|
|
|
|
|
by thesz
254 days ago
|
|
We are talking about cache friendliness here, including compact data representation. B-trees algorithm requires leaf nodes to be filled up to some prespecified fill factor, usually from 50% to 70%. This is not compact by any measures. Both LSM trees and COLA allow for much more compact storage. They also pretty cache friendly in the "cache oblivious" sense. |
|
B-tree fill factors are a parameter that can be tuned to avoid extra splits depending on your insertion patterns, an in-memory variant doesn't need to be tuned like a disk-based variation.
Also nothing preventing the "bottom" of an LSM variation to be a dense B-tree like structure that just gets less updates.

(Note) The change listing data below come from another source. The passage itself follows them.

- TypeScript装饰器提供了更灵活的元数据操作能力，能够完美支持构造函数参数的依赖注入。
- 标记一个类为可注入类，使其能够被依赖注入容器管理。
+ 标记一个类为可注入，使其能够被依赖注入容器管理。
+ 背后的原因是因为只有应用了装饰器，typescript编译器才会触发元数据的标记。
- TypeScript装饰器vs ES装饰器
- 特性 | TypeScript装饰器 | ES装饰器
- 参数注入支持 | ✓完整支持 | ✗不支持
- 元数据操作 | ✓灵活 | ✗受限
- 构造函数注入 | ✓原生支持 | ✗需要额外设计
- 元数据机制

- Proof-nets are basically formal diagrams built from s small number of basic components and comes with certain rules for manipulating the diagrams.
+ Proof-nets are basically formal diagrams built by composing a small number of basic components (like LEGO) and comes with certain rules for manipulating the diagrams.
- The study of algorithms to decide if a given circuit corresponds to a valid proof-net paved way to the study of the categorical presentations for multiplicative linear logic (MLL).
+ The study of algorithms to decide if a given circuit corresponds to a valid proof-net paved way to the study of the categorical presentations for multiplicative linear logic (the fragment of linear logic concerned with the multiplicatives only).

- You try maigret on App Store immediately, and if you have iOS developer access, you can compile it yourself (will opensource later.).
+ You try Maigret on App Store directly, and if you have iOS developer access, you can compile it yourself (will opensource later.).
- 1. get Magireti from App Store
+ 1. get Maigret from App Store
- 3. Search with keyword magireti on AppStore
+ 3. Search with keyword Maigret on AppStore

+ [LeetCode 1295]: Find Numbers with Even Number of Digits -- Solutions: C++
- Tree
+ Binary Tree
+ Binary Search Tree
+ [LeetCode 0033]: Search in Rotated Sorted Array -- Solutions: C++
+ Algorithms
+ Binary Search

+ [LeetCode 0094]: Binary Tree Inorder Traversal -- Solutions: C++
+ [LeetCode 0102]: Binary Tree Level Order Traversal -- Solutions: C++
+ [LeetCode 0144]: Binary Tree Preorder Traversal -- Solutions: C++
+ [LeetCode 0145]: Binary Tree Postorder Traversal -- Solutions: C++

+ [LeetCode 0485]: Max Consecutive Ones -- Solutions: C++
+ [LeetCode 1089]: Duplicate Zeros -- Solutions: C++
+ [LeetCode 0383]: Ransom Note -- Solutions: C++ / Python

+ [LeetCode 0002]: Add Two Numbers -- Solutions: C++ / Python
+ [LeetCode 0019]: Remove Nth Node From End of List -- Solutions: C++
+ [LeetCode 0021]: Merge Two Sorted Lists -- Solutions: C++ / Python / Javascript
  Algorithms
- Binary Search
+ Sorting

The COLA paper also never mentions threading, an in-memory B-tree should scale better with size if there is multi-threading while I don't see an easy way to avoid big locks with COLA, maybe why the COLA paper was from 2000 and we haven't seen much additional development on it? (LSM-tree's work beautifully of course but then you basically have the double-space issue like with semi-space garbage collectors).
In the end, what you choose is dependent on your application and patterns, COLA is a clever structure that probably shines in some scenarios.
Like my scenario was a mostly heavy on consecutive insertions as well as lookups of potentially arbitrary compound keys, perfect for cola like since those are cheap.